Data to process -
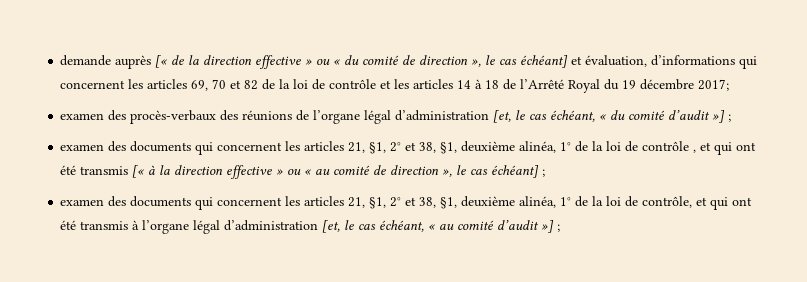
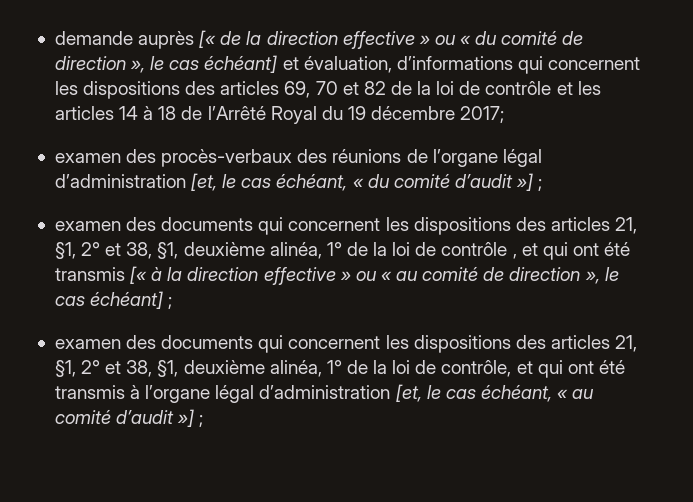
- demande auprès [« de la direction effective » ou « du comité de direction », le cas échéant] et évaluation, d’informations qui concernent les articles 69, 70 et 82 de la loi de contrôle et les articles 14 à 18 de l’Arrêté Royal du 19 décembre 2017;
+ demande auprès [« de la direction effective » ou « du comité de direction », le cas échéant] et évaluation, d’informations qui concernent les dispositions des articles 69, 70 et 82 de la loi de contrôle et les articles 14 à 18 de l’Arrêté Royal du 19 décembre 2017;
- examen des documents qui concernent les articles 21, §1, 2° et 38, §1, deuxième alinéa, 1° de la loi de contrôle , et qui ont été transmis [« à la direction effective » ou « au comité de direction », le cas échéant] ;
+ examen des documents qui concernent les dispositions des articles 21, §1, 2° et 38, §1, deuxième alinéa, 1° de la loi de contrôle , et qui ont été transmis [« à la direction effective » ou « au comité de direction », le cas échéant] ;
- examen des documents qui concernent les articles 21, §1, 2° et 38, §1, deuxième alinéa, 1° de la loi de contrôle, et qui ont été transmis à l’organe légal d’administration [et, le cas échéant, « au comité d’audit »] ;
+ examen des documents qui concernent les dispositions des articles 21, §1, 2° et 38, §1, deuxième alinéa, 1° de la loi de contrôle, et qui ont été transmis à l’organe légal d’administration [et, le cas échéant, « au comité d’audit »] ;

What you need to do - Transcribe the listing above verbatim. Omit the pictures.

Task result -
- demande auprès [« de la direction effective » ou « du comité de direction », le cas échéant] et évaluation, d’informations qui concernent les articles 69, 70 et 82 de la loi de contrôle et les articles 14 à 18 de l’Arrêté Royal du 19 décembre 2017;
+ demande auprès [« de la direction effective » ou « du comité de direction », le cas échéant] et évaluation, d’informations qui concernent les dispositions des articles 69, 70 et 82 de la loi de contrôle et les articles 14 à 18 de l’Arrêté Royal du 19 décembre 2017;
- examen des documents qui concernent les articles 21, §1, 2° et 38, §1, deuxième alinéa, 1° de la loi de contrôle , et qui ont été transmis [« à la direction effective » ou « au comité de direction », le cas échéant] ;
+ examen des documents qui concernent les dispositions des articles 21, §1, 2° et 38, §1, deuxième alinéa, 1° de la loi de contrôle , et qui ont été transmis [« à la direction effective » ou « au comité de direction », le cas échéant] ;
- examen des documents qui concernent les articles 21, §1, 2° et 38, §1, deuxième alinéa, 1° de la loi de contrôle, et qui ont été transmis à l’organe légal d’administration [et, le cas échéant, « au comité d’audit »] ;
+ examen des documents qui concernent les dispositions des articles 21, §1, 2° et 38, §1, deuxième alinéa, 1° de la loi de contrôle, et qui ont été transmis à l’organe légal d’administration [et, le cas échéant, « au comité d’audit »] ;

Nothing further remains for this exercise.